| Task inputs |
┄┄┄┄┄┄

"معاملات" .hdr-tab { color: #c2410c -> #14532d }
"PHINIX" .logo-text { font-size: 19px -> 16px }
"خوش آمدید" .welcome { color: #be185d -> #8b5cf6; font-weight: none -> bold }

┄┄┄┄┄┄

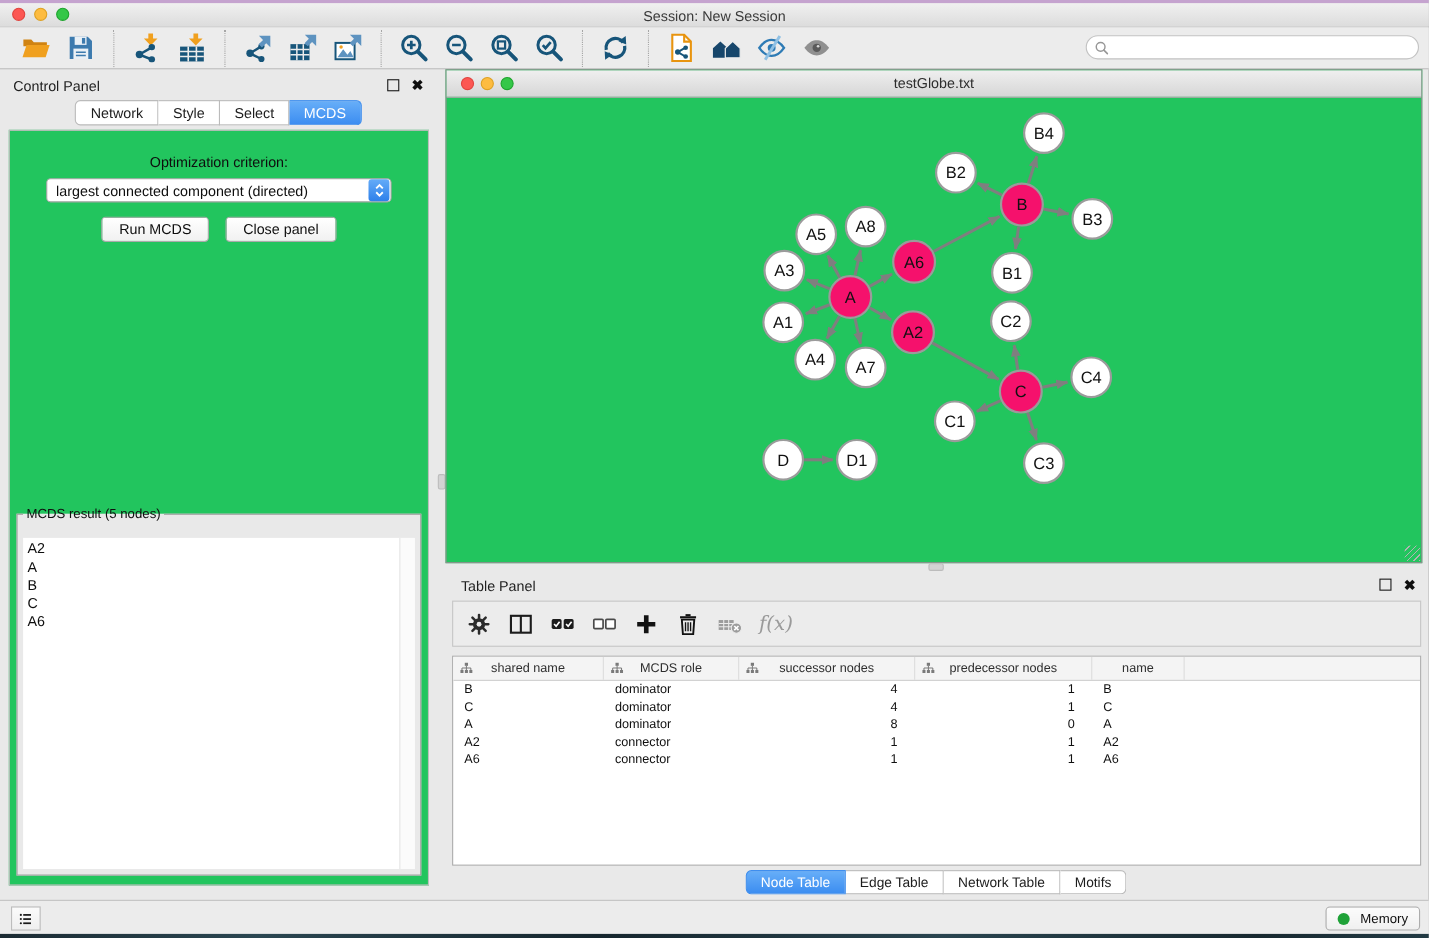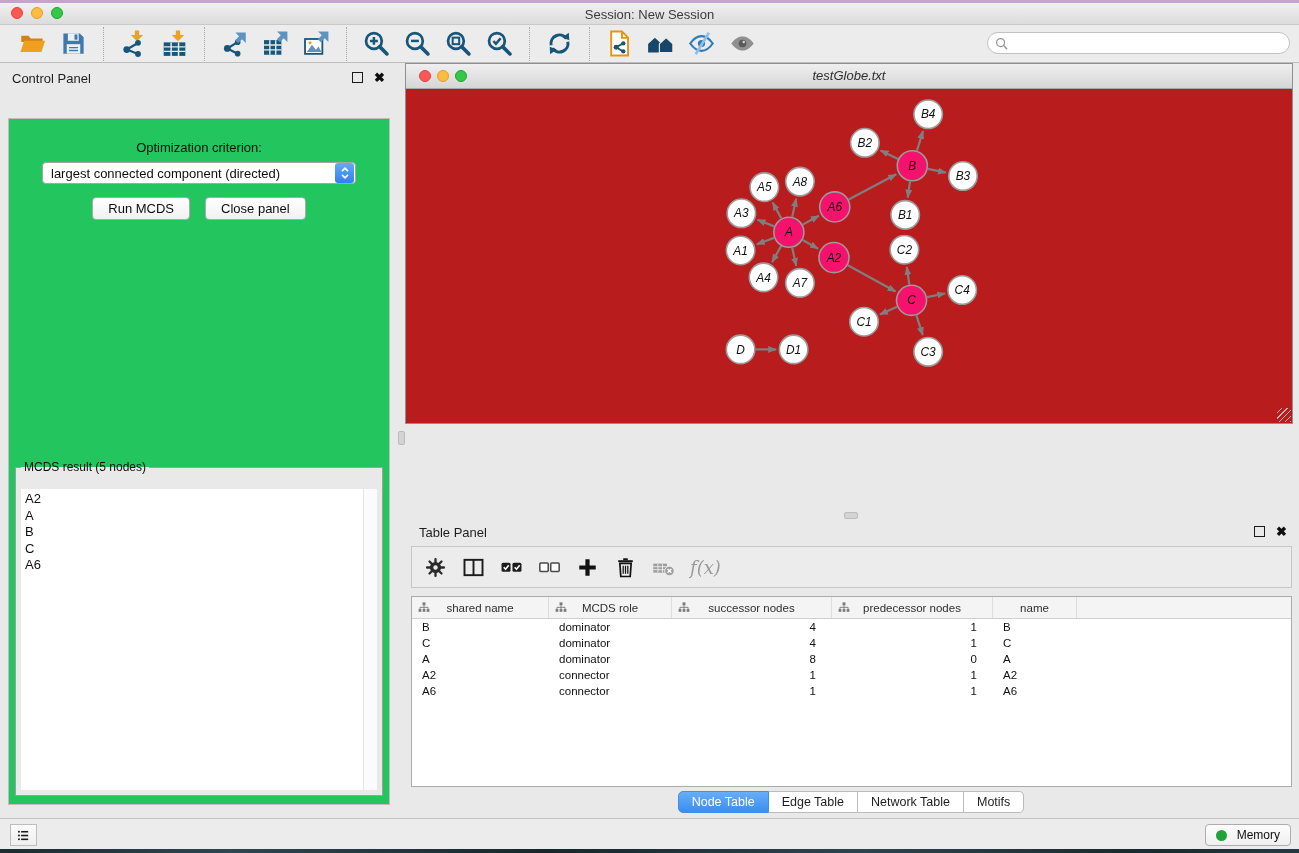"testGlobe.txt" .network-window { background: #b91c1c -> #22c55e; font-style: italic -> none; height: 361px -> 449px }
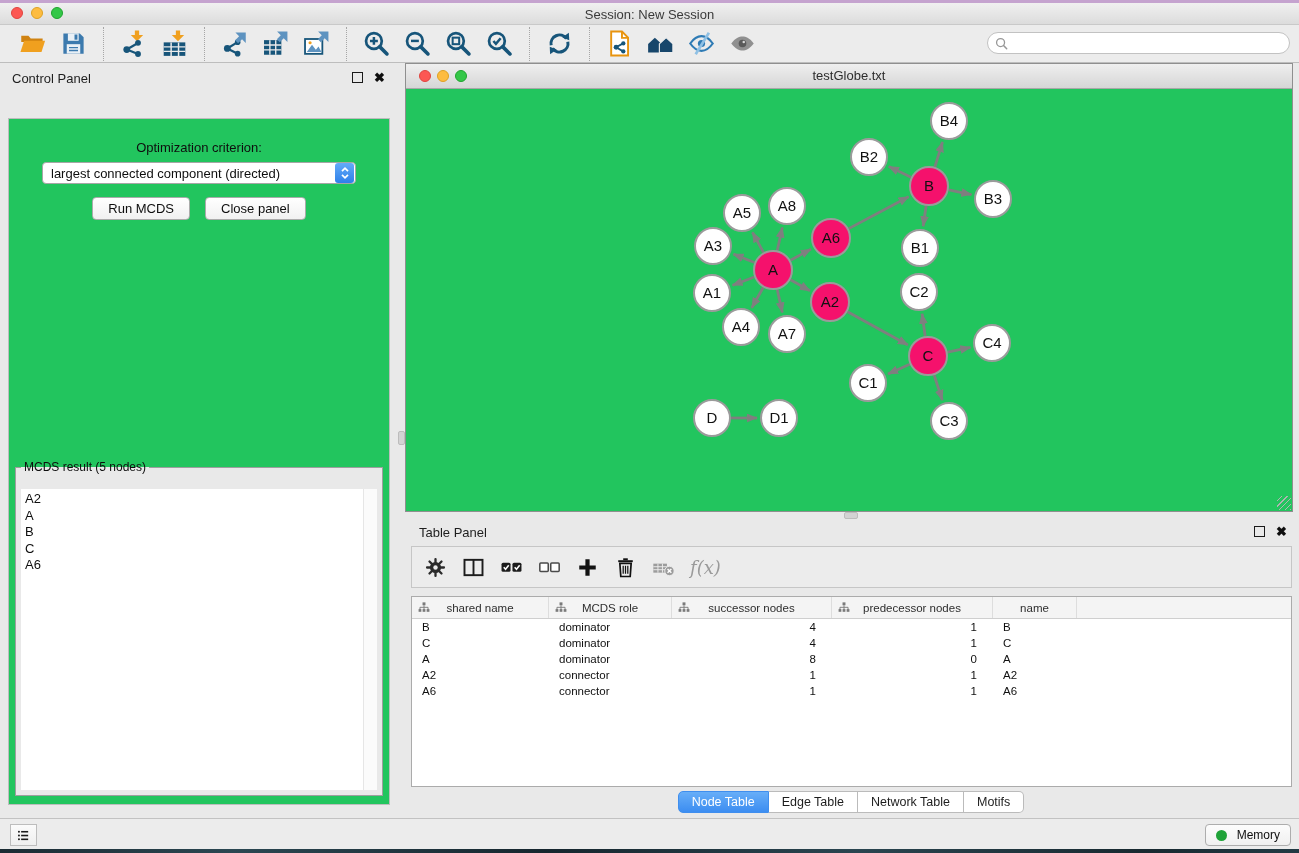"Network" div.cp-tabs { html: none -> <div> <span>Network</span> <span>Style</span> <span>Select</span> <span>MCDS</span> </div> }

┄┄┄┄┄┄

Above are the records; repeat exactly the lines from the one holding "color: #c2410c ->" down to the one holding "color: #be185d ->", end lines included.

"معاملات" .hdr-tab { color: #c2410c -> #14532d }
"PHINIX" .logo-text { font-size: 19px -> 16px }
"خوش آمدید" .welcome { color: #be185d -> #8b5cf6; font-weight: none -> bold }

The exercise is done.